Structure of in_vote table

Tue Jun 4 07:58:37 EDT 2013

Conseo and I spoke.  Here's a summary of our conclusions (please
correct anything that's wrong C).

We're concerned with the problem of information loss, specifically we
have no voting history.  The solution we agreed is to add a serial
column to the voter input table.

    serial  (bigserial)

We spoke of adding other columns if the need arises in future.  We
also spoke of one possible advantage of the current minimal structure:
it's compatible with all voting methods and might therefore underpin
the mirroring network and its frontal caches, labeled here as "p2p
caches": http://mail.zelea.com/list/votorola/2013-April/001686.html
With this in mind, we agreed to generalize the other column names:

    serial  (bigserial)
    poll    (character varying)      primary keys
    voter   (character varying)
   -----------------------------
    data    (character varying)

Voting data from any source may be streamed and stored in this common
form regardless of the voting method provided that each source gets a
separate, dedicated channel/store.  The data "payload" includes the
timestamp (correctness not guaranteed), method-specific content such
as candidate identifier and external decorations such as dart sector.
The data for a given serial are read-only; they must never change.
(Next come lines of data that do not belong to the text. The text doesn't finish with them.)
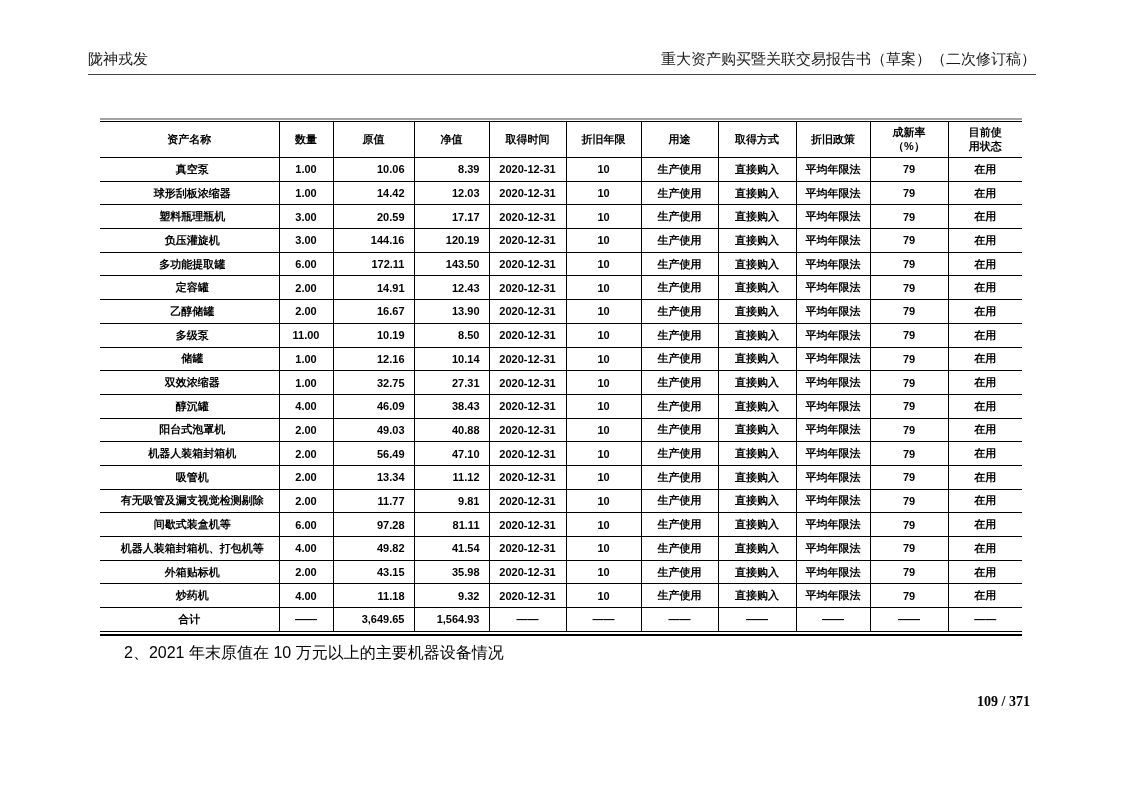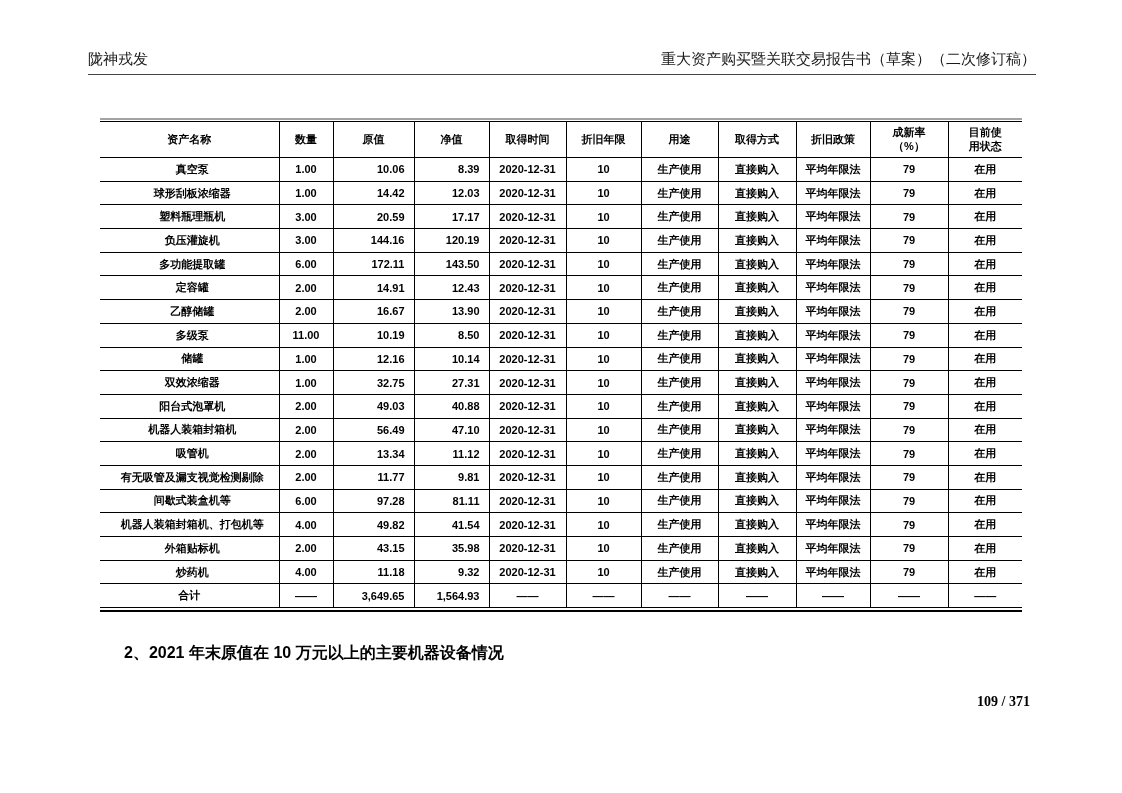--- a/index.html
+++ b/index.html
@@ -273,6 +273,19 @@
     <td>在用</td>
   </tr>
         <tr>
+    <td>醇沉罐</td>
+    <td>4.00</td>
+    <td>46.09</td>
+    <td>38.43</td>
+    <td>2020-12-31</td>
+    <td>10</td>
+    <td>生产使用</td>
+    <td>直接购入</td>
+    <td>平均年限法</td>
+    <td>79</td>
+    <td>在用</td>
+  </tr>
+        <tr>
     <td>阳台式泡罩机</td>
     <td>2.00</td>
     <td>49.03</td>

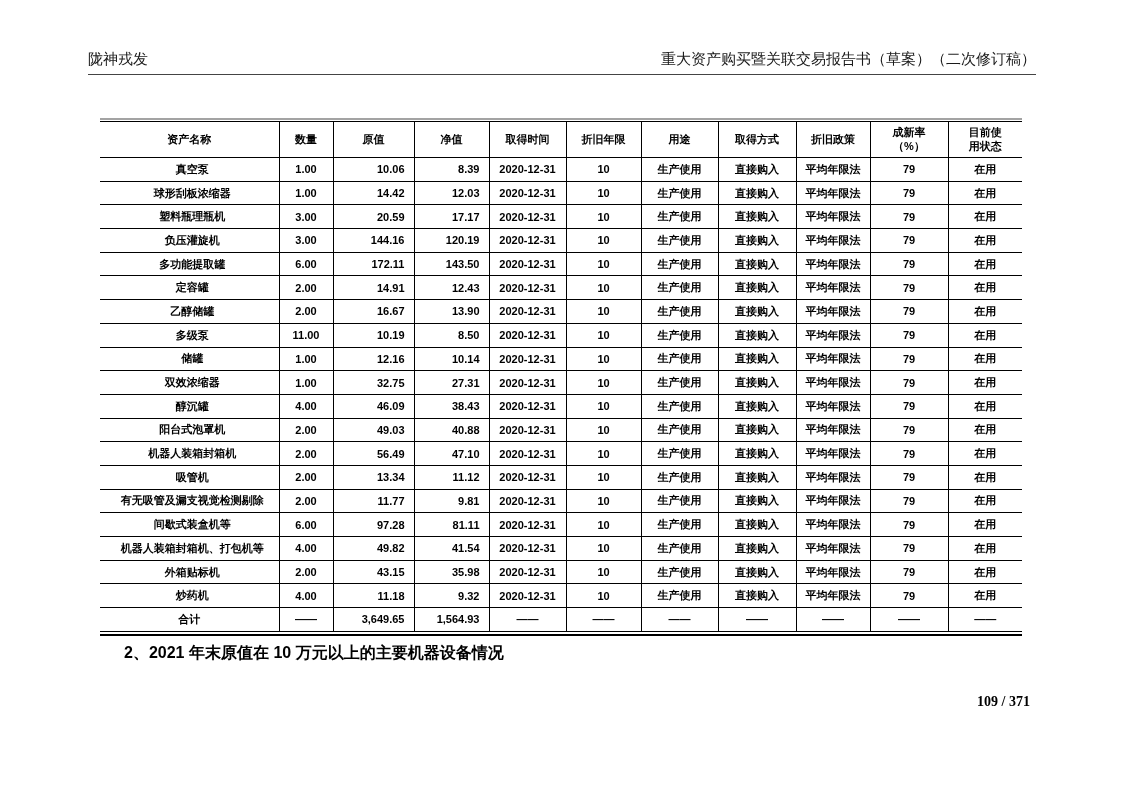--- a/index.html
+++ b/index.html
@@ -86,7 +86,7 @@
     position: absolute;
     left: 124px; top: 643px;
     font-size: 16px;
-    font-weight: bold;
+    font-weight: normal;
     color: #000;
   }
This is also compatible with mirror-based verification facilities:
http://zelea.com/project/votorola/a/count/verification.xht#rationalization

A given store may nevertheless break out the data into columns.  We'll
do that ourselves if/when the need arises, though it'll be less robust
in the face of structural changes.

Mike

conseo said:
> Hi Mike,
> 
> > 
> > I wasn't objecting in the end to the timestamp datatype, but to the
> > "with time zone" qualifier.  My understanding is that it doesn't store
> > the time zone as implied; instead it converts the writes to UTC and
> > the reads to local time.
> I cannot reproduce your described behaviour through JDBC 
> (java.sql.Timestamp.getTime() returns millisecs since beginning of Unix Time, 
> which is UTC, even though Postgres shows them with MEZ (+01) offset). If we 
> leave out the timezone, then timestamp buys us little more than better SQL 
> semantics. Take the bigint millis since Unix time for simplicity, it is not 
> too important for me, only the actual data is and here the timezone would add 
> information. 
> 
> > But now I think this is all a red herring.
> > There's a larger underlying problem.  We need a clean sequence that
> > isn't liable to information loss.  We borked the solution and it's
> > mostly my fault.  I've made this mistake in the past; I try to solve a
> > sequencing problem with timestamps and instead I create a mess.  The
> > correct solution is a serial counter (probably bigserial).  I think
> > the primary keys should be:
> > 
> >     serial, serviceName, voterEmail
> 
> Whatever you prefer, I will have to transform it anyway. The relevant voter-
> generated data is: 
> <timestamp, globally unique voter-id, globally unique consensus target id>
> Unless this is shared through mirroring, it is of no use, all additional data 
> is nice, but not mandatory and might in fact be just an accidential attribute 
> of computation (like the dart-sector).
> 
> > 
> > All the other data is parked in an xml column for max flex.  And since
> > we have so few servers to overhaul, I think we should take advantage
> > of the overhaul to normalize the name of the poll column:
> > 
> >     serial, pollName, voterEmail    (this is better)
> > 
> > So the serial column will eventually enable us to do historical
> > queries for purposes of verification.  If we ever need to query by
> > calendar date, then we could construct a sister table to cross-index
> > the serial numbers and calendar days, or whatever precision we need
> > (we'll make it reconstructable).  It will deal with any anomolies in
> > the vote timestamps.  Timestamps are not guaranteed to be correct nor
> > even correctly ordered, so we won't depend on them for anything
> > important.  We'll document this in the API.
> > 
> > What do you think?  (please post to list if you prefer)
> Sounds reasonable. I still would not put timestamp and candidate in xml, as 
> they are first-class attributes imo, but it is your engine, mine will have to 
> extract that information first to count, which is supposed to happen anyway in 
> vote-mirroring. I hoped we could share the table and I could code an in-place 
> alternative, but this should still work out, so don't worry. All I really need 
> is the voter-data. This is already in there, so feel free to change as you 
> wish.
> 
> conseo